1840-1940 Bretagne – Pays de Galles

Une aventure maritime et économique oubliée
Auteur : Hubert Chémereau / juillet 2018
Quand on évoque les relations de la Bretagne avec le pays de Galles on pense de suite aux saints fondateurs gallois venus en terre d’Armorique au début du Moyen Âge. On oublie qu’au milieu du XIXe siècle les deux pays ont connu une formidable renaissance de leurs relations. À partir des années 1840, l’exploitation à grande échelle du bassin minier gallois va relancer les échanges entre le pays de Galles et la péninsule bretonne.

Le charbon gallois, « pain de l’industrie bretonne », crée un cycle vertueux

Alors que l’exploitation du charbon bouleverse le sud gallois, le sud de la Bretagne connaît un essor industriel grâce à la création des conserveries, alimentées en fer blanc par Hennebont et Basse-Indre, et au formidable développement de la Basse-Loire, avec sa « rue d’usines » de Nantes à Saint-Nazaire. L’importation à grande échelle du charbon gallois favorise le développement de cette industrie bretonne.

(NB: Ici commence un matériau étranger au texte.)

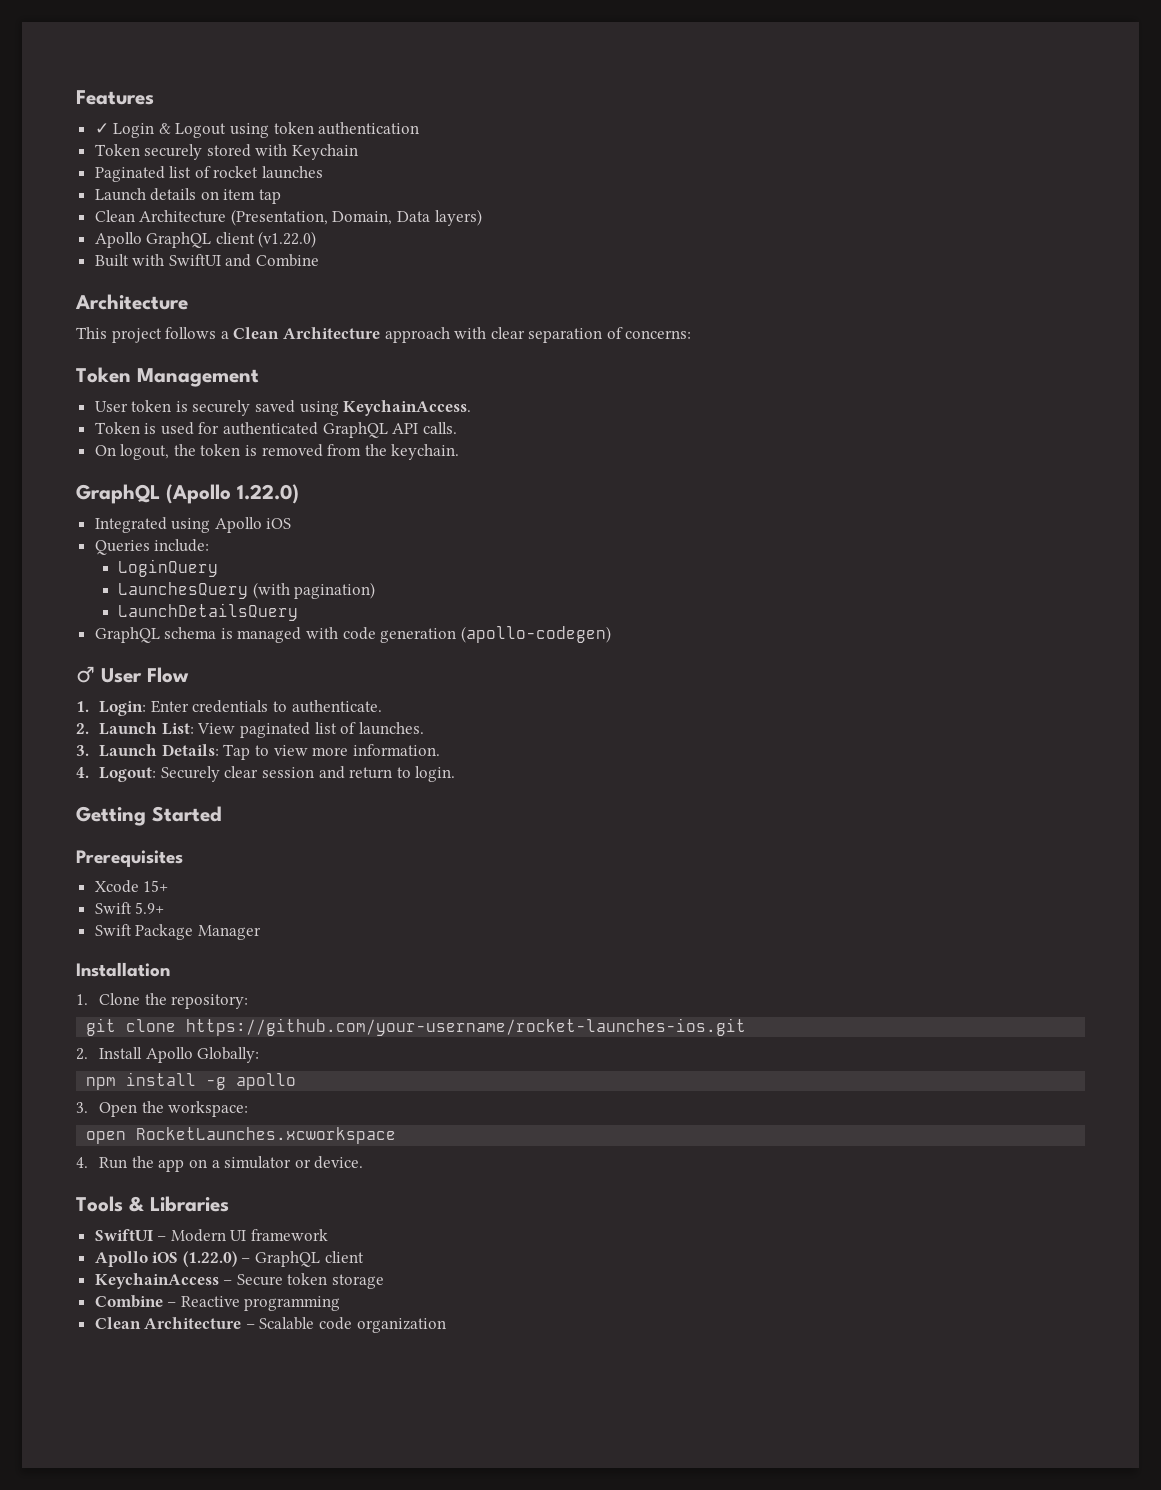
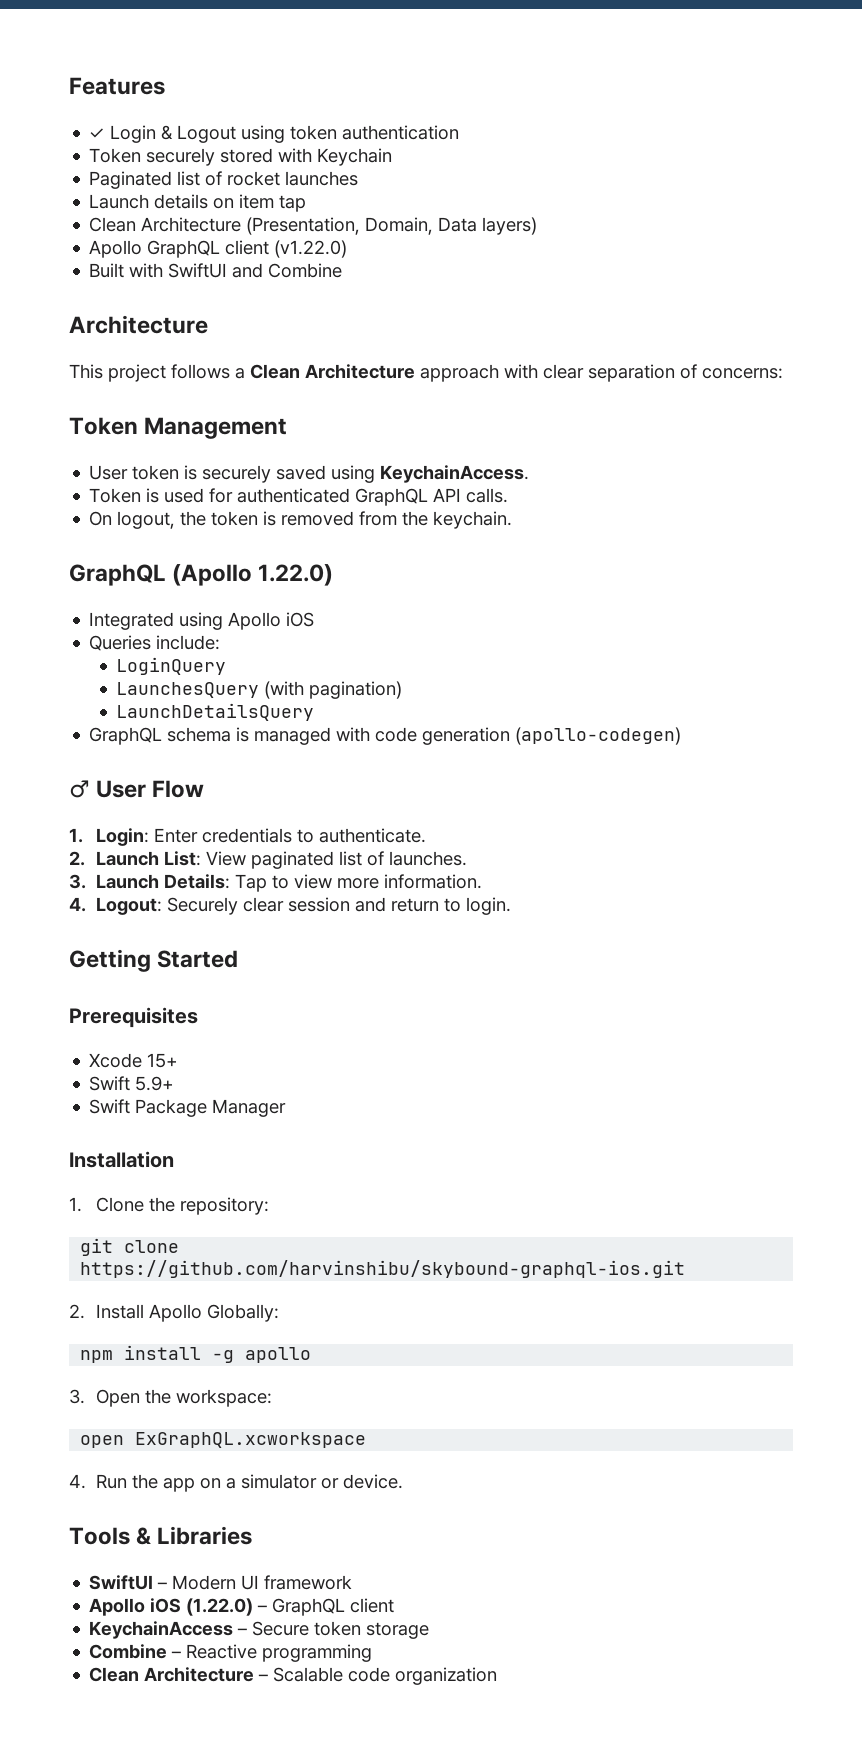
- git clone https://github.com/your-username/rocket-launches-ios.git
+ git clone https://github.com/harvinshibu/skybound-graphql-ios.git
- open RocketLaunches.xcworkspace
+ open ExGraphQL.xcworkspace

La place des nombreux ports bretons dans les exportations du charbon à Cardiff avec Saint-Nazaire comme premier port d'exportation de charbon pour Cardiff. La place de Malte est liée à l’amirauté britannique qui utilise cette île pour ravitailler sa flotte en Méditerranée. La place du Havre est très liée au fait qu'elle est à partir des années 1870 la tête de ligne de la  Compagnie Générale Transatlantique. Dans les années 1860 c'était Saint-Nazaire qui réceptionnait le charbon pour la CGT - Pontypridd Museum and Tourist Information Centre

Cette source énergétique, bon marché et facile d’approvisionnement par mer, favorise également l’émergence d’une sidérurgie bretonne dynamique, de Basse-Indre à Hennebont. En 1879, c’est à Trignac qu’est créée pour la première fois en Europe une sidérurgie sur l’eau : une unité de production d’acier « hors sol » alimentée en matières premières par mer. Jusqu’alors on installait les usines métallurgiques sur le lieu d’extraction des minerais et non sur le lieu de consommation de l’acier comme ici, pour approvisionner la construction navale nazairienne et nantaise.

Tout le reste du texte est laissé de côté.